We raced through the back roads once more and arrived onto the main road on high ground between Randalstown and Ballymena, pulled over and watched the storm retreat into the distance over Slemish mountain. The flanking area of the storm had nice sunlit cloud structure with segments of low rainbows appearing and disappearing along with curtains of rain and what looked like hail shafts, I set the camera on the car roof and filmed the scene while shooting stills with three different lens with the 100-400mm lens close to hand incase I needed it, we watched the base for a long time in the hope of a funnel however the cell seemed to be behaving itself. New cells where forming behind the storm in the clear air (R) where solar heating was plentiful, the last cell (tail end charlie) sprouted fresh new updraughts which looked crisp and strong and the cell seemed minutes away from switching on so we gave chase on down this road and took a right option into the countryside some 5 miles outside Ballymena.

We spotted a beautiful location outside Randalstown and took a back road which led down a long lane towards a farm, it kind of looked private however we took it anyway as we were nowhere near any houses. This beautiful field came into view so I ran in and got a few images and a short video clip, I was in total heaven here kneeling in the grass looking across these beautiful fields with this single tree to the left perfectly located at the rule of thirds and in the blue sky was the now distant pulse storm dropping rain and hail in the distance while I took in the scene under warm sunshine, it was the perfect way to end a chase, the only thing missing was a white rope funnel from under that new updraught on the flank of the cell however it wasn't to be today, I didn't mind, the scene was beautiful and all of this was more than I had hoped for this day.
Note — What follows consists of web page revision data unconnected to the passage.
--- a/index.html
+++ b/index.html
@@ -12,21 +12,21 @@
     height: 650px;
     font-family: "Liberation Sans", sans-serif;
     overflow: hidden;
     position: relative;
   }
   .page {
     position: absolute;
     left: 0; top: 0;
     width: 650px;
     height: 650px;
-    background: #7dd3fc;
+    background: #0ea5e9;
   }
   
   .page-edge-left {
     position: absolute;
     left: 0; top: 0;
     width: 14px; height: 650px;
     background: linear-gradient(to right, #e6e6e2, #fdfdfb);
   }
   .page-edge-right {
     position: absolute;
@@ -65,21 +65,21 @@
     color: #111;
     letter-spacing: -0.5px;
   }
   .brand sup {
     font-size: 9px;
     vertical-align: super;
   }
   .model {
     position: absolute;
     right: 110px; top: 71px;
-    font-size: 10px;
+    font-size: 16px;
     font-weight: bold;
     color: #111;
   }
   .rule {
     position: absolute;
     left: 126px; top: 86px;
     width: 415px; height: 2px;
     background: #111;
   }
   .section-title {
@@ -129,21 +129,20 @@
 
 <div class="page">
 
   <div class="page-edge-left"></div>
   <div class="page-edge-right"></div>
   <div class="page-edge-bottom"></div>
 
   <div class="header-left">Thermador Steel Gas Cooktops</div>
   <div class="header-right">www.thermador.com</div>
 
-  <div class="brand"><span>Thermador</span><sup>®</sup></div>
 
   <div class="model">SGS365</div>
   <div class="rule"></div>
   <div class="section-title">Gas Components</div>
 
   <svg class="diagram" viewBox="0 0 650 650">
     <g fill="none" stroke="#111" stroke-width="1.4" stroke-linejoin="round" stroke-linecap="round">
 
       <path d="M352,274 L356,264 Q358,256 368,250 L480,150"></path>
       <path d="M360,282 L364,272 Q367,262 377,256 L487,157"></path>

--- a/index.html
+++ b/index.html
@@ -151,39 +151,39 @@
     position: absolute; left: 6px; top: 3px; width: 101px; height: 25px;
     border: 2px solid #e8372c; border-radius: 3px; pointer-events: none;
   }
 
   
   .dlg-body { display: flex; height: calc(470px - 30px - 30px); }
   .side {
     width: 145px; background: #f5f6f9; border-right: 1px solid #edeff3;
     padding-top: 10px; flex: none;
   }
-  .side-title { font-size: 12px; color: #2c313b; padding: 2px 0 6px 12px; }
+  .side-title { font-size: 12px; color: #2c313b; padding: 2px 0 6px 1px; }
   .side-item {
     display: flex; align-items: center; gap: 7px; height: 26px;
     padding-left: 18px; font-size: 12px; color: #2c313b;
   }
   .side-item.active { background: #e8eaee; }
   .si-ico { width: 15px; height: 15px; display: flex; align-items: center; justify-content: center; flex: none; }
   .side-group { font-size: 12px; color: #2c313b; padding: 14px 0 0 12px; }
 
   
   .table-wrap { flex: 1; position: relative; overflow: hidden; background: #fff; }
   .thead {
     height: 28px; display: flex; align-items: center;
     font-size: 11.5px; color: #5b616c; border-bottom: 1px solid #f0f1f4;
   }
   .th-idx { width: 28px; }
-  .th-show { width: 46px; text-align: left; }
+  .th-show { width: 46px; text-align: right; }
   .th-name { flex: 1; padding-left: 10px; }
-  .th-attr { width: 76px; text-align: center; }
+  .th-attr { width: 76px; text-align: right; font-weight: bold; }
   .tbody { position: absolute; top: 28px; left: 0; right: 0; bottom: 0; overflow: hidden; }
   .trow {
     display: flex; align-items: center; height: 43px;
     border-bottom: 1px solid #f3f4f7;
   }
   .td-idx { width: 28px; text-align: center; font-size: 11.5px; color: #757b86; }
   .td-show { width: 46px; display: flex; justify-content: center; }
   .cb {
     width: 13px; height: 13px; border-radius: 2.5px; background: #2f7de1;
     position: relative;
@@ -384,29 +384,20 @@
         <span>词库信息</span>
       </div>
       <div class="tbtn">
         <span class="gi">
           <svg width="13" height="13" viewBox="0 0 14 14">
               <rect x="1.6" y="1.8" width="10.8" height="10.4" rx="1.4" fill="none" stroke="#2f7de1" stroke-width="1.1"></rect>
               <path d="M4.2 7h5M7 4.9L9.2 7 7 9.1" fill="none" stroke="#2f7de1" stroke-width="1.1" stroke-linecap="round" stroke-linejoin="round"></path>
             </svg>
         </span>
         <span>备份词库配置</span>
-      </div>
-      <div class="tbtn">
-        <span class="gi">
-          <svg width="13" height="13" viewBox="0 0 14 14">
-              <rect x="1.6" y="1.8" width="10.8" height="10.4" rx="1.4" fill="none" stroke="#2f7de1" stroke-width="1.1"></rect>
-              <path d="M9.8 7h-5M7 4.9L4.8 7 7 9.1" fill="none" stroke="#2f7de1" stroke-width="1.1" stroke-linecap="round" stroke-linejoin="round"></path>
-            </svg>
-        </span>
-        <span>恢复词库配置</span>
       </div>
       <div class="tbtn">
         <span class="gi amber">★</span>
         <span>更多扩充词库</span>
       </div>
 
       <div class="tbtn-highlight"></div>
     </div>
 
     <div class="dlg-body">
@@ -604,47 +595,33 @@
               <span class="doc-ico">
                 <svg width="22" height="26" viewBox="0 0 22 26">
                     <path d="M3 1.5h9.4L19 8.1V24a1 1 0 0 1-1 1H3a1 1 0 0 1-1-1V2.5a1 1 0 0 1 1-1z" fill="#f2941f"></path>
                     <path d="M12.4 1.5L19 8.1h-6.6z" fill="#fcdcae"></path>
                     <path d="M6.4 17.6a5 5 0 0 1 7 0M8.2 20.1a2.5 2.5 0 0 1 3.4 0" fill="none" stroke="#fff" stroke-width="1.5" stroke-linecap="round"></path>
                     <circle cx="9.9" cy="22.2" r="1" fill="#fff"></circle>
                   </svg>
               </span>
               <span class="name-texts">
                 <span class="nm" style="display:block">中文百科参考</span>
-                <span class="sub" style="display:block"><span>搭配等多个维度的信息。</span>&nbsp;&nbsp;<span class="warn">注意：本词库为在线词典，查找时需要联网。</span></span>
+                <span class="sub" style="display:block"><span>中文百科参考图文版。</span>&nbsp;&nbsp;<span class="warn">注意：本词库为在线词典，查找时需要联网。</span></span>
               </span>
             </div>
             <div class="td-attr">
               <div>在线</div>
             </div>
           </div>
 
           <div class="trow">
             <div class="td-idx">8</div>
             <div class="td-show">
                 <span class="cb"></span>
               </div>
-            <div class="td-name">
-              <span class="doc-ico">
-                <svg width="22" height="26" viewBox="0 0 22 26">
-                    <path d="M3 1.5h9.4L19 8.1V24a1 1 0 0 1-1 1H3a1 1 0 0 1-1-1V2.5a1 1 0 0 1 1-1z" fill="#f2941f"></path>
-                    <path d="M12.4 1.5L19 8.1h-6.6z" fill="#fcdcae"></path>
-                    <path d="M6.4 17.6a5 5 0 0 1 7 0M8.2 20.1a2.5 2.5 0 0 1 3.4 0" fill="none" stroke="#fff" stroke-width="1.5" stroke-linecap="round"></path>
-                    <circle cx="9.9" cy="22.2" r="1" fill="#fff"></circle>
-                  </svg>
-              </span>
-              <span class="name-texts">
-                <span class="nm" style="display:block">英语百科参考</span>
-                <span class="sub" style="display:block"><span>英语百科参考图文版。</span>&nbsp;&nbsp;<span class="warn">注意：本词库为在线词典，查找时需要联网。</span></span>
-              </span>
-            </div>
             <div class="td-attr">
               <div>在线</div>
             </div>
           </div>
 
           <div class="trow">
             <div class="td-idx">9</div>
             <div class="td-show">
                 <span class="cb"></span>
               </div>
Time lapse video clip of the 'vanishing rainbow' filmed from my bedroom window over Maghera, check out the way in which the rainbow disappears from the sky as if drawn like a curtain with anti-crepuscular rays on show.
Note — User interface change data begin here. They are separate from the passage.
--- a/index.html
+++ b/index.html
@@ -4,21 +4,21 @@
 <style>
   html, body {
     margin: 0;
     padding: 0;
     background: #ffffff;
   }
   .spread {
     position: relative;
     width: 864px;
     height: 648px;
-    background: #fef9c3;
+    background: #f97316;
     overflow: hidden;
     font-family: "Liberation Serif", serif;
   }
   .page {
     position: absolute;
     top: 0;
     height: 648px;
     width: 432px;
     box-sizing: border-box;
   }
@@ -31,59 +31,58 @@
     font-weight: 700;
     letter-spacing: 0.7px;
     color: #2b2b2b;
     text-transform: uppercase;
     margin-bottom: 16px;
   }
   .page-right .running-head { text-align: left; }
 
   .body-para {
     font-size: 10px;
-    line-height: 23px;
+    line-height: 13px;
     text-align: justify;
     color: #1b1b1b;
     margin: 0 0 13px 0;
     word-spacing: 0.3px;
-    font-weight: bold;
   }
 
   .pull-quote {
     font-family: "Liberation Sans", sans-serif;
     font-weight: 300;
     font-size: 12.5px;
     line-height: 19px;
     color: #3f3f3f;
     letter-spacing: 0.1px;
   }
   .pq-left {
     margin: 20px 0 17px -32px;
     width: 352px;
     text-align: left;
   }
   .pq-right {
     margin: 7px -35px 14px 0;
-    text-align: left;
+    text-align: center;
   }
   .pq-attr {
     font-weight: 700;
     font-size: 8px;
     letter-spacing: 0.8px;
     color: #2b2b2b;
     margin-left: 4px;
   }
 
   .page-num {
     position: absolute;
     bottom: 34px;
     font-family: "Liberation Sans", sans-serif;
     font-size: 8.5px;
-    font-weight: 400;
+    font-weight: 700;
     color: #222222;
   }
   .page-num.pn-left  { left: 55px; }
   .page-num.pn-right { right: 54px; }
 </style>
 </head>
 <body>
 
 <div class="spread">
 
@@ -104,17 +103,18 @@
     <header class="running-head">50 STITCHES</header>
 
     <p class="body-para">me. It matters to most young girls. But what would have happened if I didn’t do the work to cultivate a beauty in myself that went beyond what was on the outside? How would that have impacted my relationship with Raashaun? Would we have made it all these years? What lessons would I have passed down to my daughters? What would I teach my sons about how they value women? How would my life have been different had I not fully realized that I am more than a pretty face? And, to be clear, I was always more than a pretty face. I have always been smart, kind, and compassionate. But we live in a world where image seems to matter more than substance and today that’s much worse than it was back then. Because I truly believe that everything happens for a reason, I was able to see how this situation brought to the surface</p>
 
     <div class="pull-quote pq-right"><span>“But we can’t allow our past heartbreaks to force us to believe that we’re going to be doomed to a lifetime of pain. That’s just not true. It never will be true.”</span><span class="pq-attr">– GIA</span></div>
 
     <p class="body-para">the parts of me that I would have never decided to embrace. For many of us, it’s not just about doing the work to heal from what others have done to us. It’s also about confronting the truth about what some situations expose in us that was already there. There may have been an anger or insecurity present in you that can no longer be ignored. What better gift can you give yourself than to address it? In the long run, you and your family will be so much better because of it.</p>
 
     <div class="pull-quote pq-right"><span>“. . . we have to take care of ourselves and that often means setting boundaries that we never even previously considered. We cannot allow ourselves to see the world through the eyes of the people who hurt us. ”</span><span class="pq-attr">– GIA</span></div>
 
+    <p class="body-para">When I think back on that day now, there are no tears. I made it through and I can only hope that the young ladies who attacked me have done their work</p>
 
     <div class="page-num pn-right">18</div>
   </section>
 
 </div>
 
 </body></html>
Full chase video of the Portglenone-Ballymena thunderstorm complete with a nice 16x and 32x time lapse segment of the approaching storm over the countryside to the SW, also check out the convection reflecting in the wing mirror on the way home while passing through Toome. Later that day Roisin and I met up with my Dad and together we celebrated with a nice steak which seemed like the customary thing to do after a good chase. Thanks very much for reading.